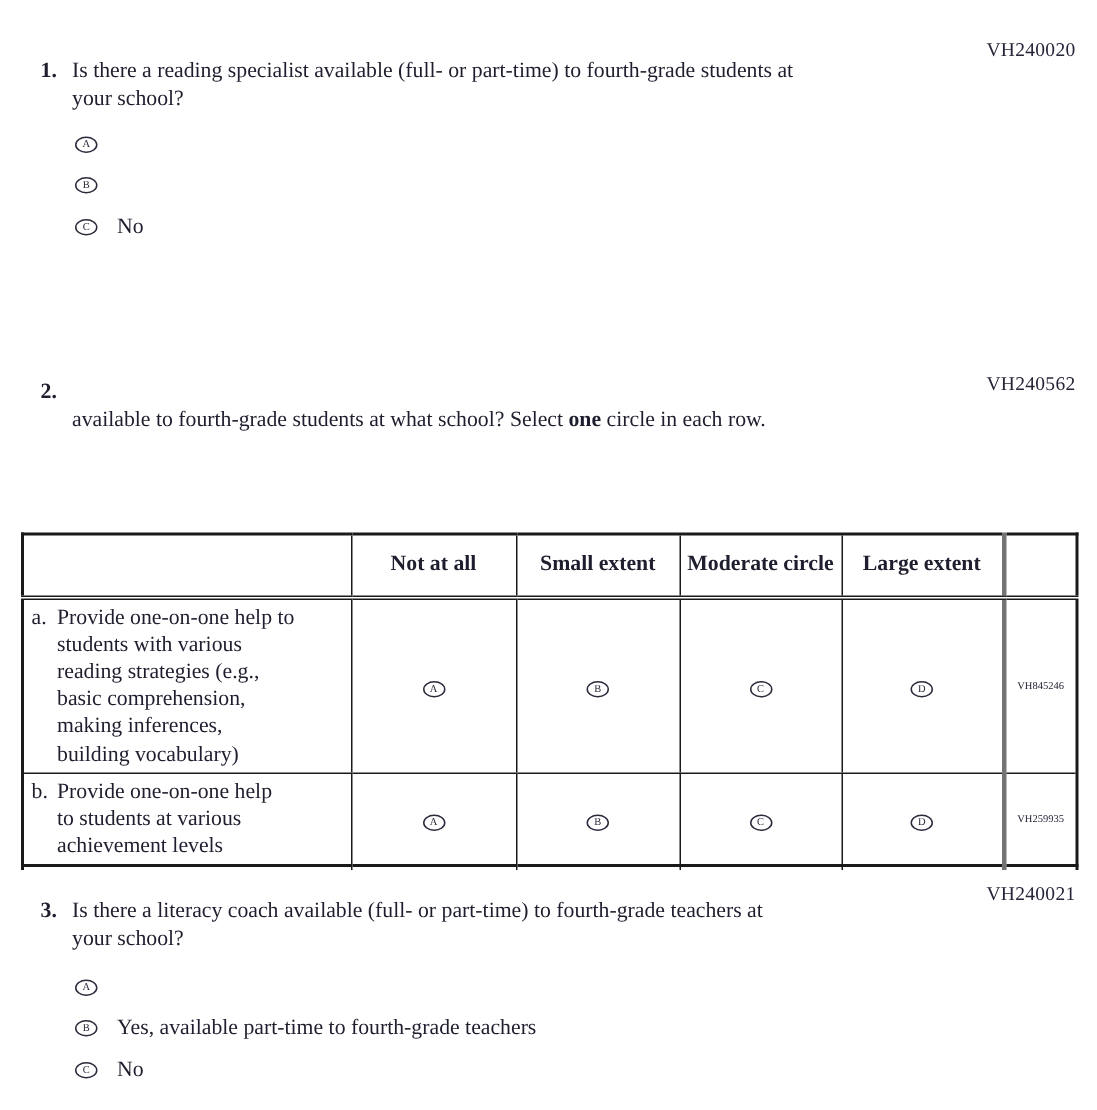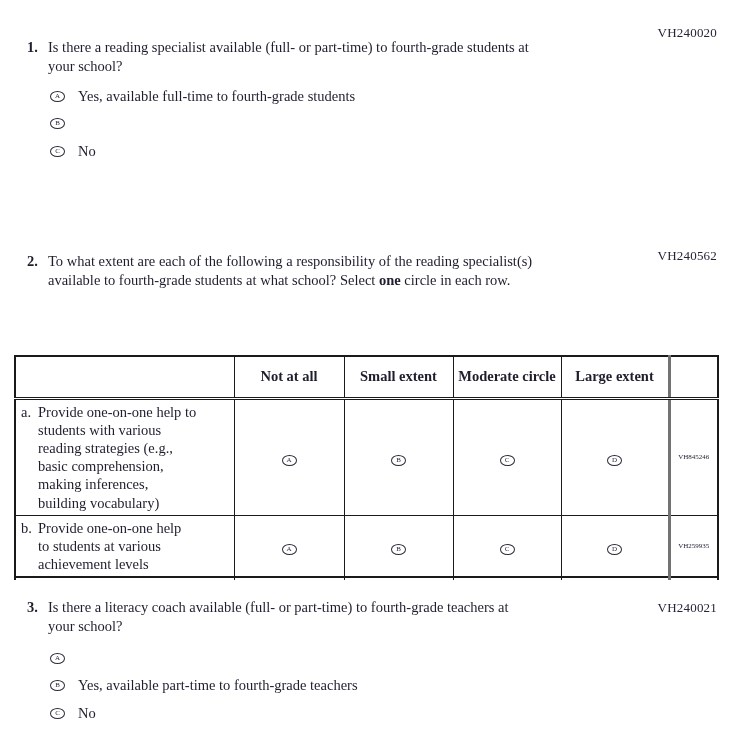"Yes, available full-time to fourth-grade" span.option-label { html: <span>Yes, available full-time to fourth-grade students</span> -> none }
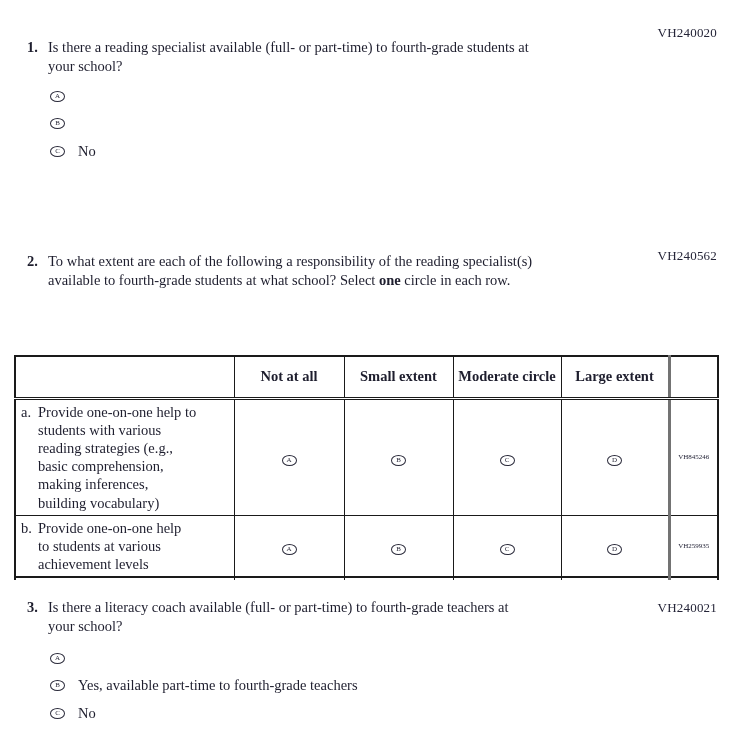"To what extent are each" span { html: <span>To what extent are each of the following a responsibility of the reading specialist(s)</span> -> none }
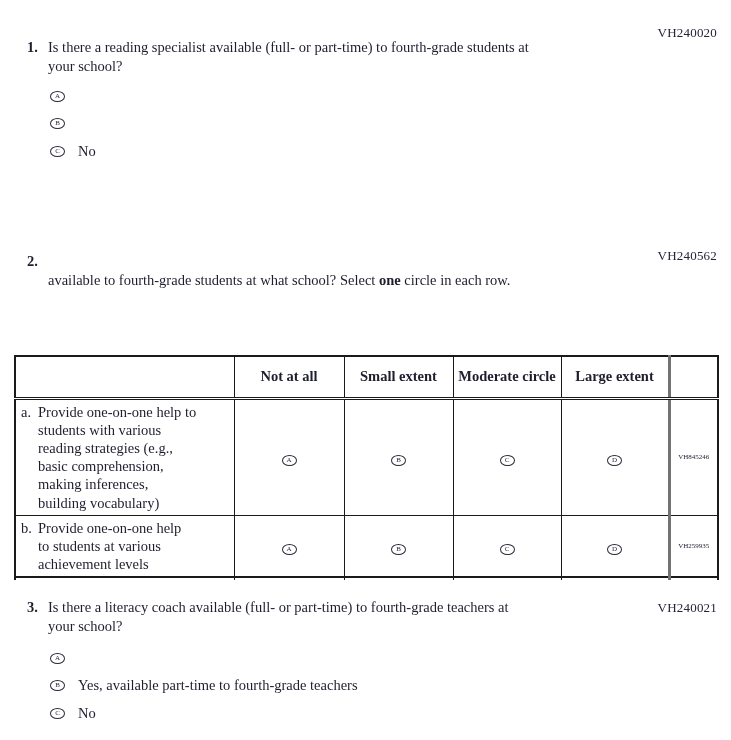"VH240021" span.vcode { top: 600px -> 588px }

---

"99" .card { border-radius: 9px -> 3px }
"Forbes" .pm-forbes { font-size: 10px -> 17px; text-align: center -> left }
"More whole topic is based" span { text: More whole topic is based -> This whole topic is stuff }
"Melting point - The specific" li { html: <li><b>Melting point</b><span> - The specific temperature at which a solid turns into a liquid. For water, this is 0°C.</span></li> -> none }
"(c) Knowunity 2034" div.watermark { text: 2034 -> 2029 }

▶ _Assignment_
Write down exactly what the lines above say, from the line holding "html: <span>Yes, available" through the line holding "top: 600px ->", and nothing more. Do not copy the pictures.

▶ _Answer section_
"Yes, available full-time to fourth-grade" span.option-label { html: <span>Yes, available full-time to fourth-grade students</span> -> none }
"To what extent are each" span { html: <span>To what extent are each of the following a responsibility of the reading specialist(s)</span> -> none }
"VH240021" span.vcode { top: 600px -> 588px }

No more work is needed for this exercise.